TRY IT: Extract the listing below in full, unchanged.

● ● ● ● ●

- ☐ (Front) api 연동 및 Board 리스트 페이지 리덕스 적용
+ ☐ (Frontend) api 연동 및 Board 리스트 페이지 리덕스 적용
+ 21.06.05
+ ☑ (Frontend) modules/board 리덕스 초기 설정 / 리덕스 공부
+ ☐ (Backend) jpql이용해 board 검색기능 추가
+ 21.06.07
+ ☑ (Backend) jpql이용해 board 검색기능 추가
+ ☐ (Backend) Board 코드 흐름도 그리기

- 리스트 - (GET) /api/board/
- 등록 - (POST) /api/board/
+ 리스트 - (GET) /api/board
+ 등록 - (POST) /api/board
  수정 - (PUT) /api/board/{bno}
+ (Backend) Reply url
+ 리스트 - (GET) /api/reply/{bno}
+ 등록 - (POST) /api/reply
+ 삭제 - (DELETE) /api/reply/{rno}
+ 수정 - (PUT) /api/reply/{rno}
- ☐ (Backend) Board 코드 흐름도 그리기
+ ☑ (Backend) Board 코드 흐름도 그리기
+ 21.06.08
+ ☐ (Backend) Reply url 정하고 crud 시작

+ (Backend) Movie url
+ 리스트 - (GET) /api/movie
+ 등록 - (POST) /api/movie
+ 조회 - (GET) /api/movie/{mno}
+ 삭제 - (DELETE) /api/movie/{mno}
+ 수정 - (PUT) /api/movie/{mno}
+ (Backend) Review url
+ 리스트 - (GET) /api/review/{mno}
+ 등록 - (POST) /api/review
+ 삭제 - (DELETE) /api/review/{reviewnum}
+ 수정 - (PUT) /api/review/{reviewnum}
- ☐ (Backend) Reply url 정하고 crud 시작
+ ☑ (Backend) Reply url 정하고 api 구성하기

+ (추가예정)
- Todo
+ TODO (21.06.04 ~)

● ● ● ● ●

RESULT OF THIS TASK:
- ☐ (Front) api 연동 및 Board 리스트 페이지 리덕스 적용
+ ☐ (Frontend) api 연동 및 Board 리스트 페이지 리덕스 적용
+ 21.06.05
+ ☑ (Frontend) modules/board 리덕스 초기 설정 / 리덕스 공부
+ ☐ (Backend) jpql이용해 board 검색기능 추가
+ 21.06.07
+ ☑ (Backend) jpql이용해 board 검색기능 추가
+ ☐ (Backend) Board 코드 흐름도 그리기

- 리스트 - (GET) /api/board/
- 등록 - (POST) /api/board/
+ 리스트 - (GET) /api/board
+ 등록 - (POST) /api/board
  수정 - (PUT) /api/board/{bno}
+ (Backend) Reply url
+ 리스트 - (GET) /api/reply/{bno}
+ 등록 - (POST) /api/reply
+ 삭제 - (DELETE) /api/reply/{rno}
+ 수정 - (PUT) /api/reply/{rno}
- ☐ (Backend) Board 코드 흐름도 그리기
+ ☑ (Backend) Board 코드 흐름도 그리기
+ 21.06.08
+ ☐ (Backend) Reply url 정하고 crud 시작

+ (Backend) Movie url
+ 리스트 - (GET) /api/movie
+ 등록 - (POST) /api/movie
+ 조회 - (GET) /api/movie/{mno}
+ 삭제 - (DELETE) /api/movie/{mno}
+ 수정 - (PUT) /api/movie/{mno}
+ (Backend) Review url
+ 리스트 - (GET) /api/review/{mno}
+ 등록 - (POST) /api/review
+ 삭제 - (DELETE) /api/review/{reviewnum}
+ 수정 - (PUT) /api/review/{reviewnum}
- ☐ (Backend) Reply url 정하고 crud 시작
+ ☑ (Backend) Reply url 정하고 api 구성하기

+ (추가예정)
- Todo
+ TODO (21.06.04 ~)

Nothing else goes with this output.